» **EXERCISE DATA**

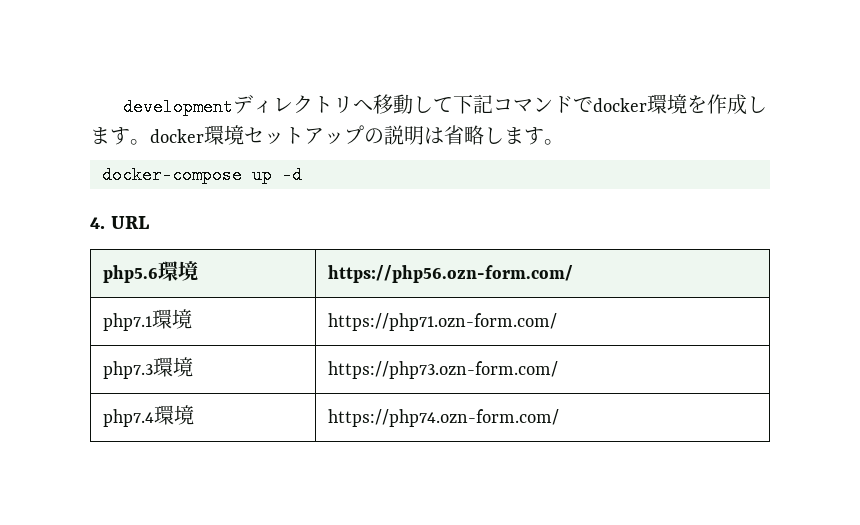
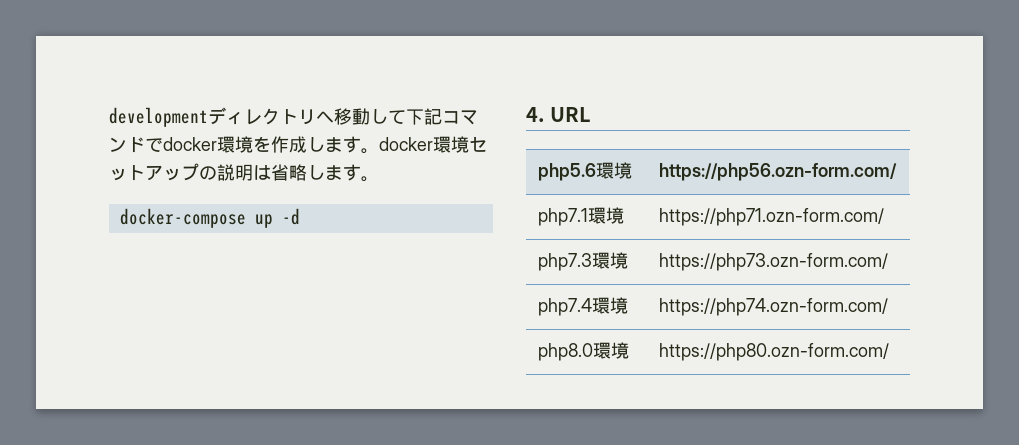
(559, 418) none -> [537,342,629,361] [658,343,889,361] // php8.0環境 | https://php80.ozn-form.com/

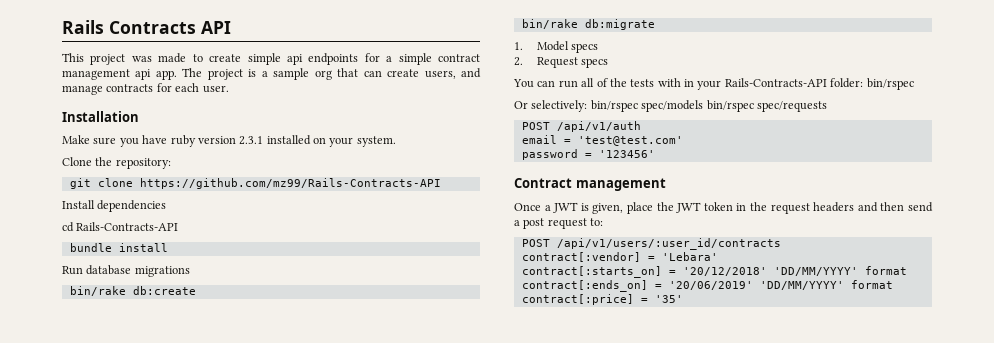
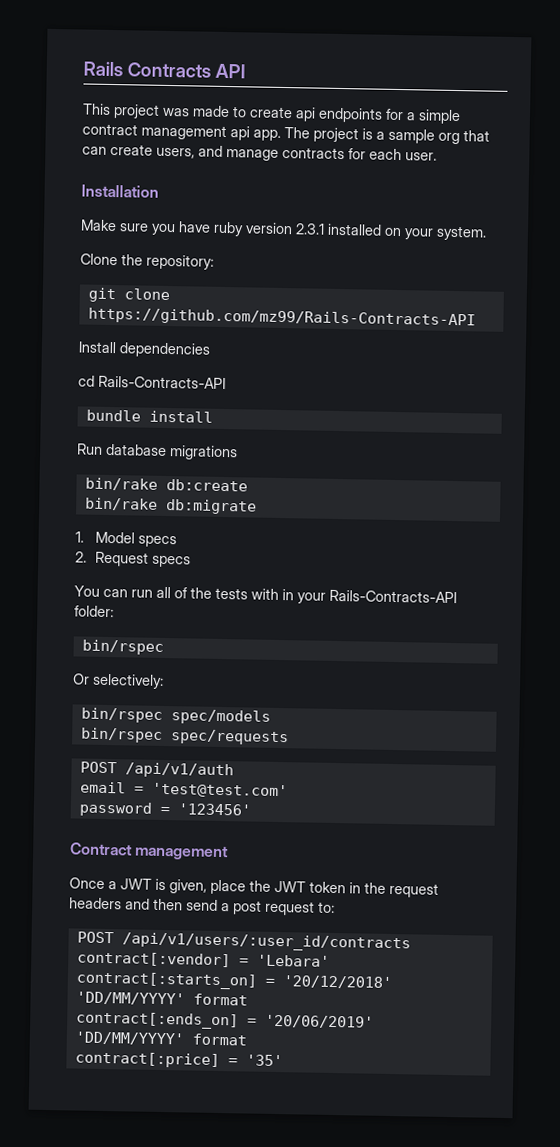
[247,53,281,65] simple -> (293, 112) none
(864, 83) none -> (114, 611) //
(588, 106) none -> (164, 681) //
(704, 106) none -> (271, 717) //

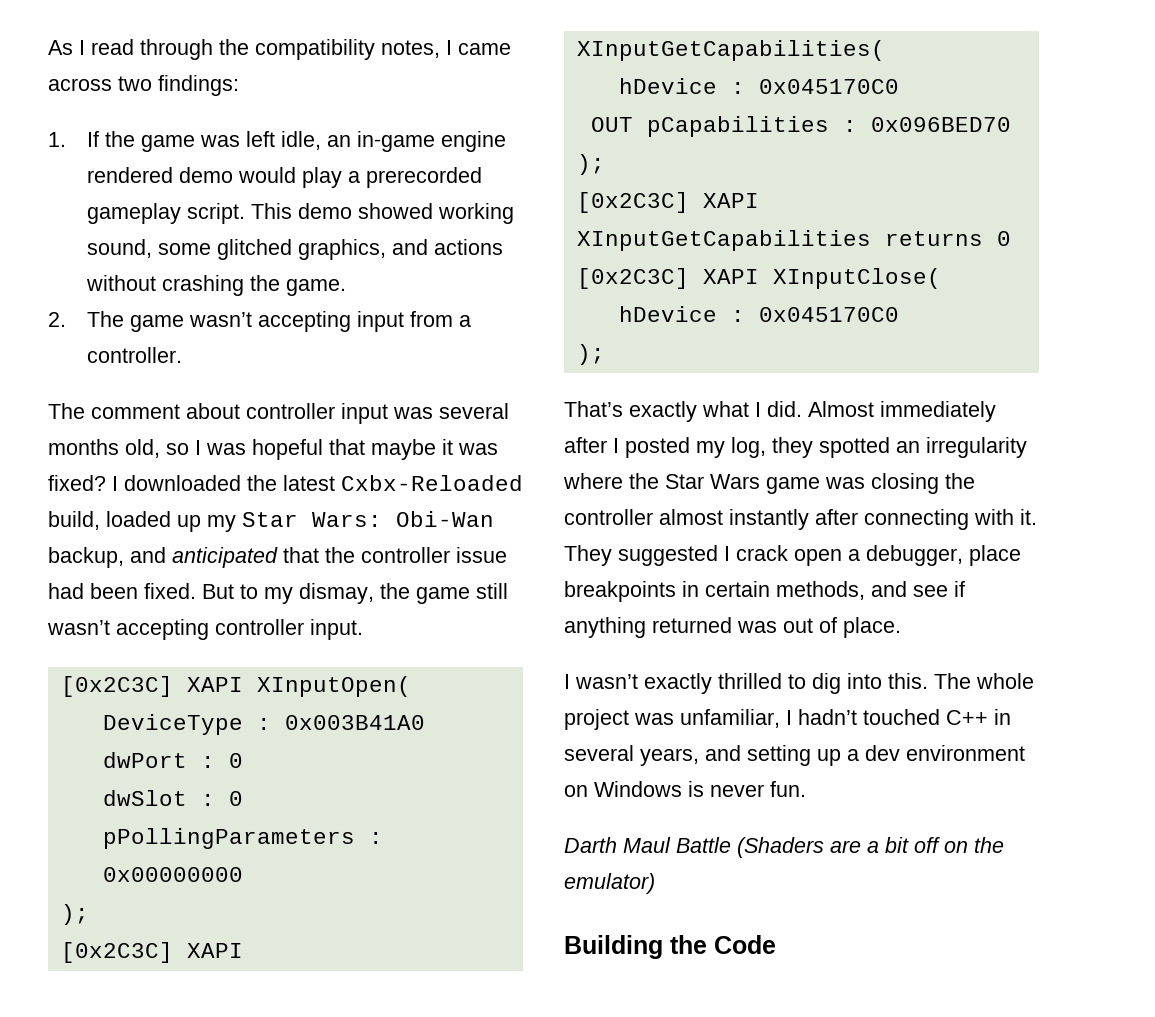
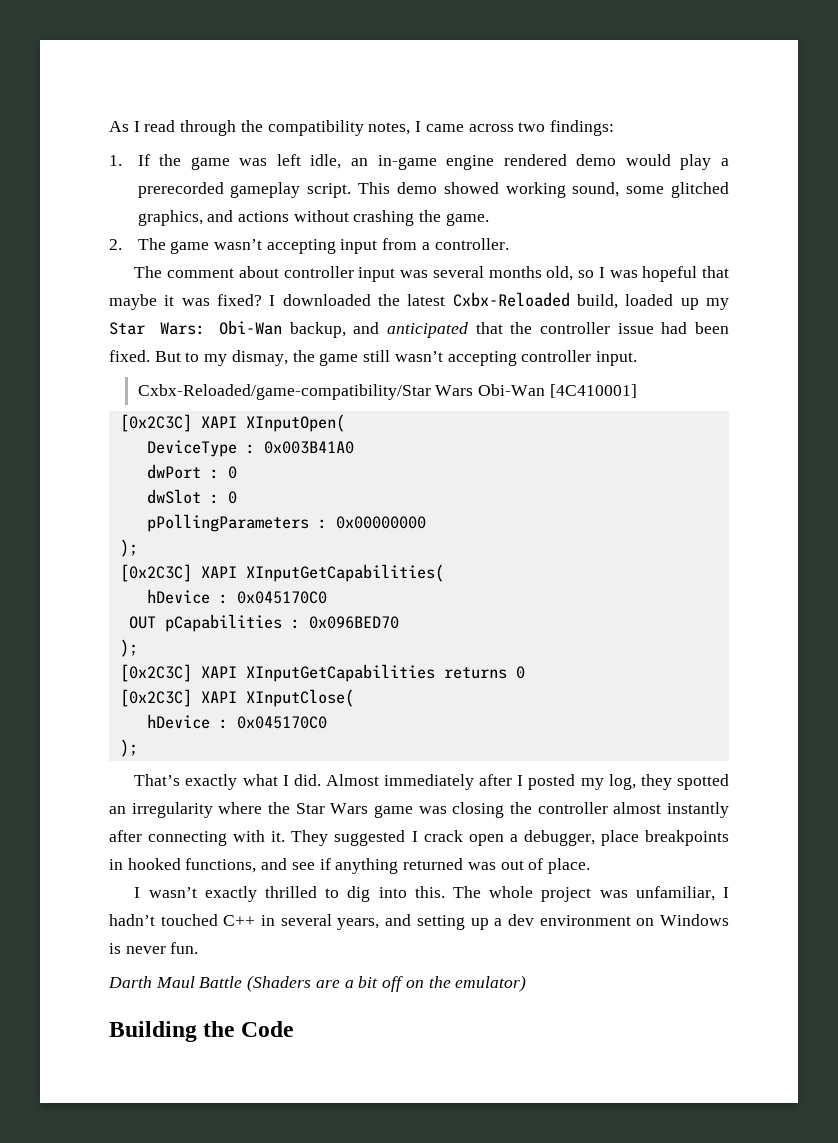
(363, 629) none -> [137,384,637,400] // Cxbx-Reloaded/game-compatibility/Star Wars Obi-Wan [4C410001]
[705,581,865,600] certain methods, -> [127,858,257,873] hooked functions,

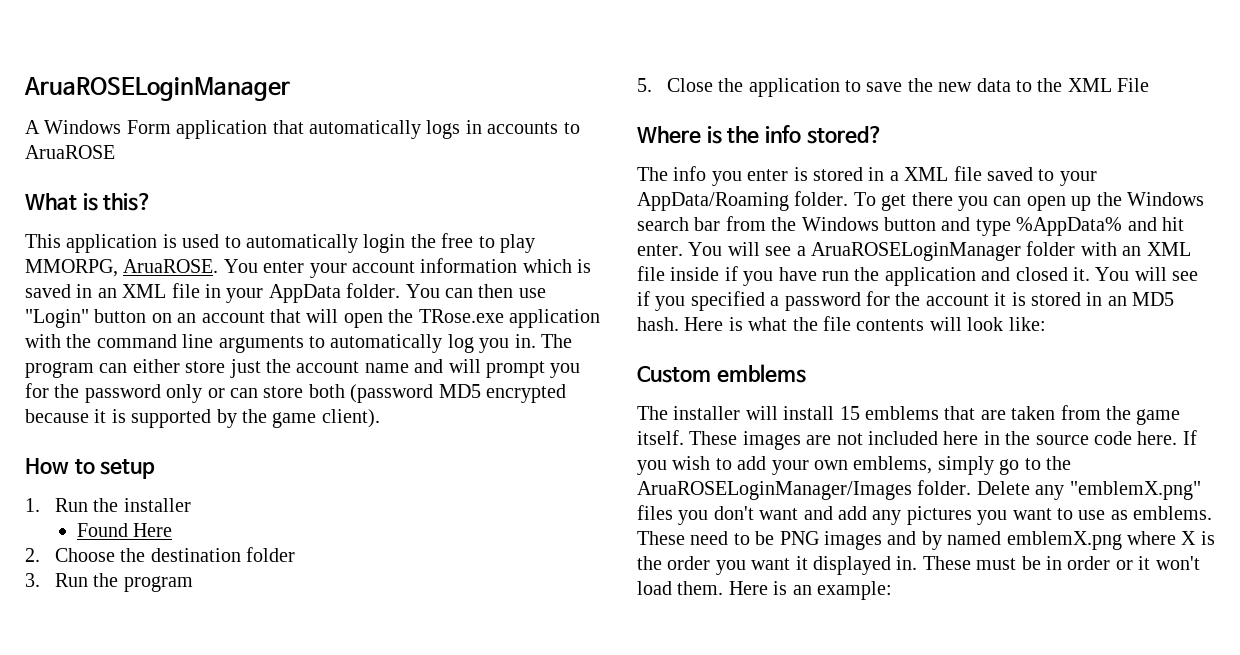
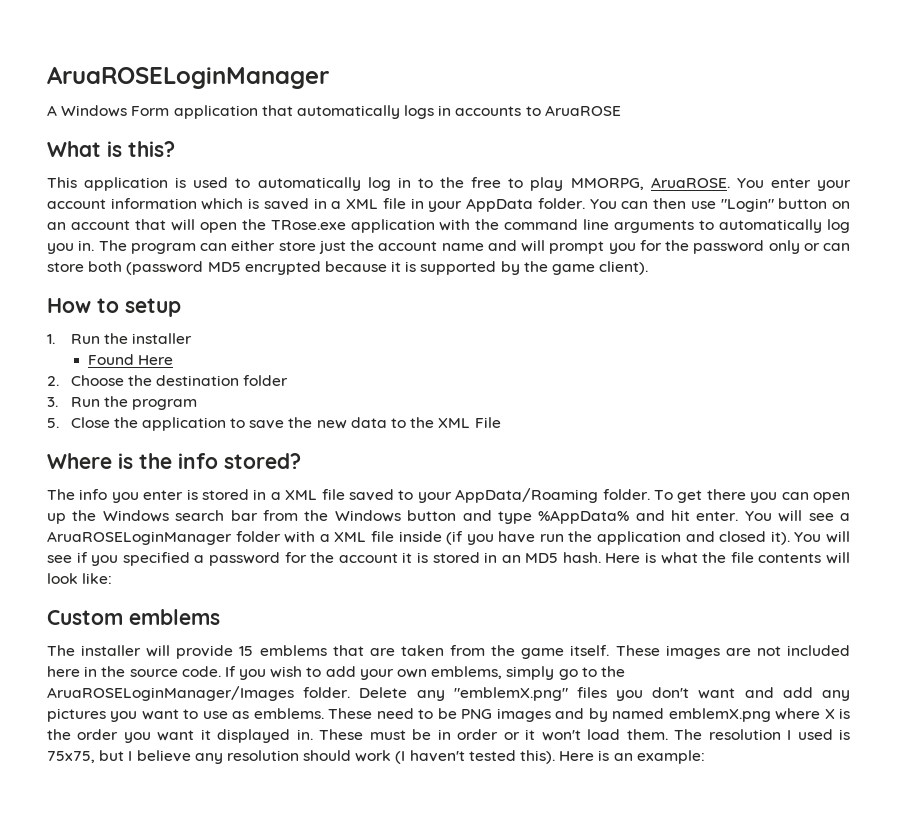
[363,234,406,253] login -> [367,177,433,191] log in to
[97,288,117,298] an -> [331,201,342,209] a
[1122,246,1142,256] an -> [319,534,330,542] a
[724,266,738,281] if -> [446,531,464,545] (if
[1073,267,1090,281] it. -> [770,531,790,545] it).
[783,406,835,420] install -> [176,645,234,659] provide
[1094,431,1178,445] code here. -> [181,666,221,677] code.
(724, 588) none -> [674,729,851,740] [47,750,556,764] The resolution I used is 75x75, but I believe any resolution should work (I haven't tested this).

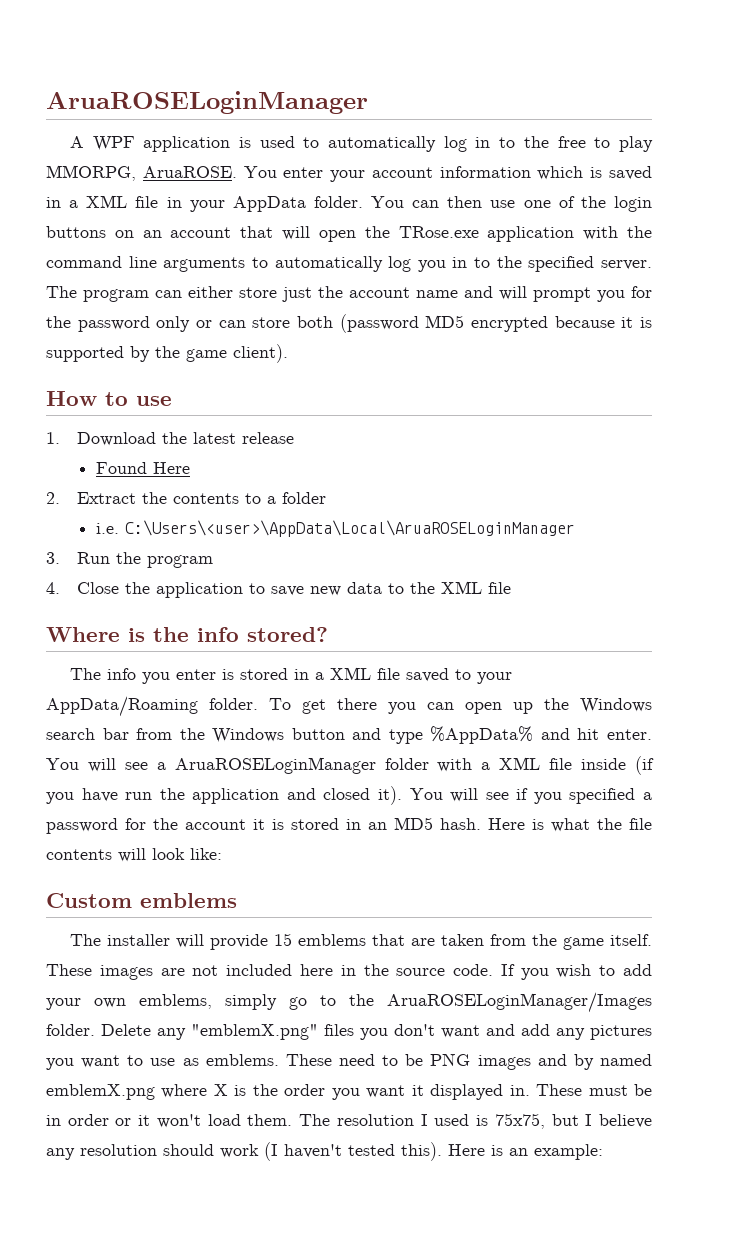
[61,105,621,119] [47,141,175,157] [47,177,77,188] Windows Form application that automatically logs in accounts to AruaROSE // What is this? // This -> [92,136,135,151] WPF
[720,198,828,212] "Login" button -> [523,196,652,212] [46,226,106,238] one of the login buttons
[78,240,95,251] in. -> [452,256,652,272] in to the specified server.
[125,298,181,317] setup -> [136,396,172,406] use
[70,333,192,344] Run the installer -> [76,432,294,446] Download the latest release
[70,375,289,386] Choose the destination folder -> [76,492,326,504] [95,520,575,537] Extract the contents to a folder // i.e. C:\Users\<user>\AppData\Local\AruaROSELoginManager
[47,418,59,428] 5. -> [46,582,60,594] 4.
[288,417,313,428] the -> (304, 591) none
[474,417,501,428] File -> [487,582,511,594] file

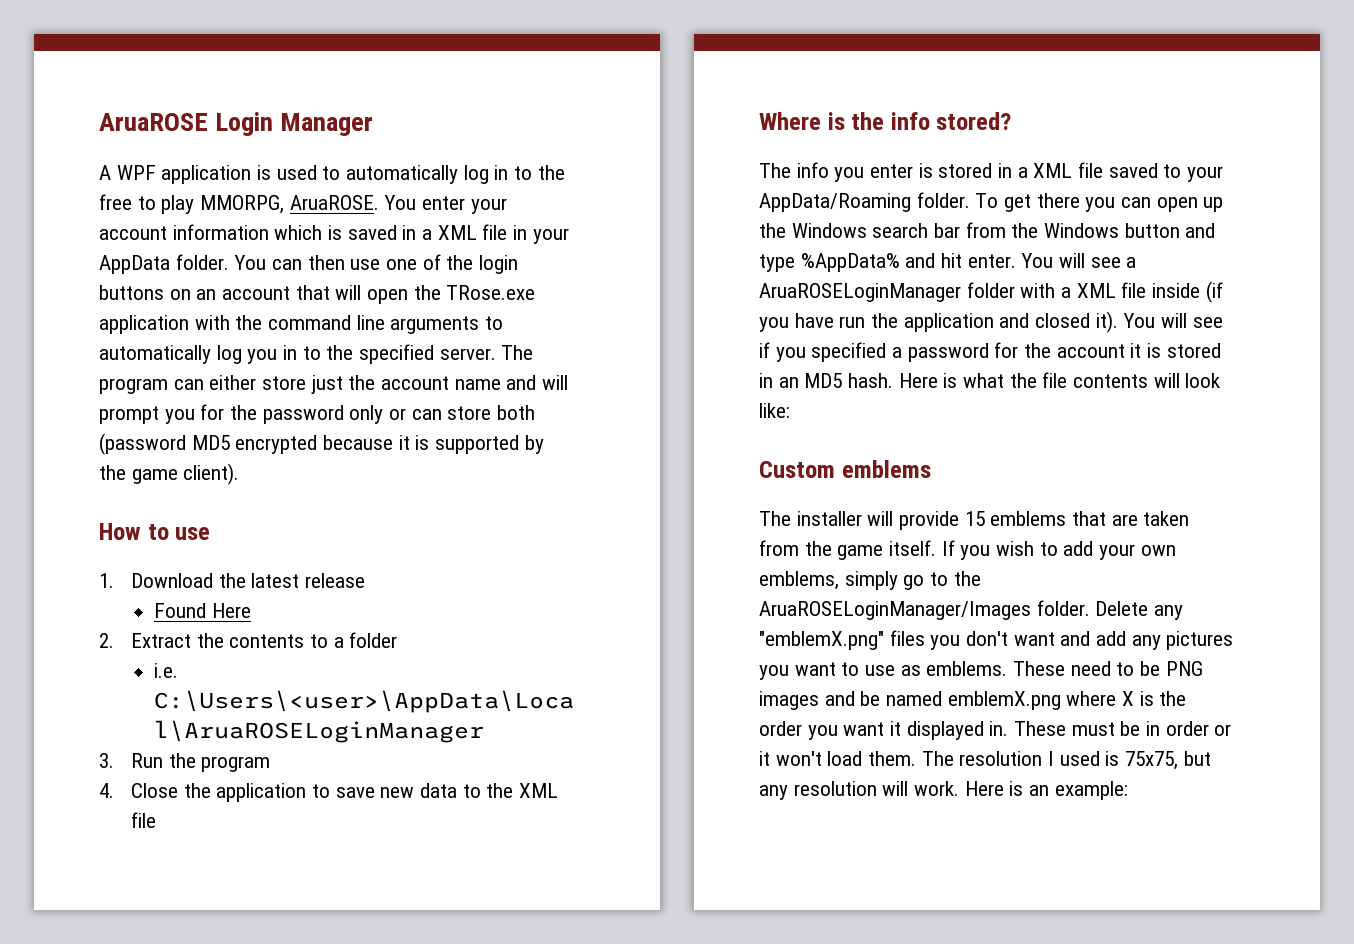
[46,91,368,114] AruaROSELoginManager -> [99,112,374,136] AruaROSE Login Manager
[46,964,494,980] These images are not included here in the source code. -> (937, 548) none
[573,1054,594,1070] by -> [860,691,881,706] be
[585,1114,653,1128] [46,1142,442,1161] I believe any resolution should work (I haven't tested this). -> [759,781,960,800] any resolution will work.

» **WHAT TO WORK ON**
Among the entries above, take the lines from the one with "(363, 629) none" through the one with "[61,105,621,119] [47,141,175,157] [47,177,77,188]" and retype them exactly, leaving out the pictures.

» **EXERCISE SOLUTION**
(363, 629) none -> [137,384,637,400] // Cxbx-Reloaded/game-compatibility/Star Wars Obi-Wan [4C410001]
[705,581,865,600] certain methods, -> [127,858,257,873] hooked functions,

[363,234,406,253] login -> [367,177,433,191] log in to
[97,288,117,298] an -> [331,201,342,209] a
[1122,246,1142,256] an -> [319,534,330,542] a
[724,266,738,281] if -> [446,531,464,545] (if
[1073,267,1090,281] it. -> [770,531,790,545] it).
[783,406,835,420] install -> [176,645,234,659] provide
[1094,431,1178,445] code here. -> [181,666,221,677] code.
(724, 588) none -> [674,729,851,740] [47,750,556,764] The resolution I used is 75x75, but I believe any resolution should work (I haven't tested this).

[61,105,621,119] [47,141,175,157] [47,177,77,188] Windows Form application that automatically logs in accounts to AruaROSE // What is this? // This -> [92,136,135,151] WPF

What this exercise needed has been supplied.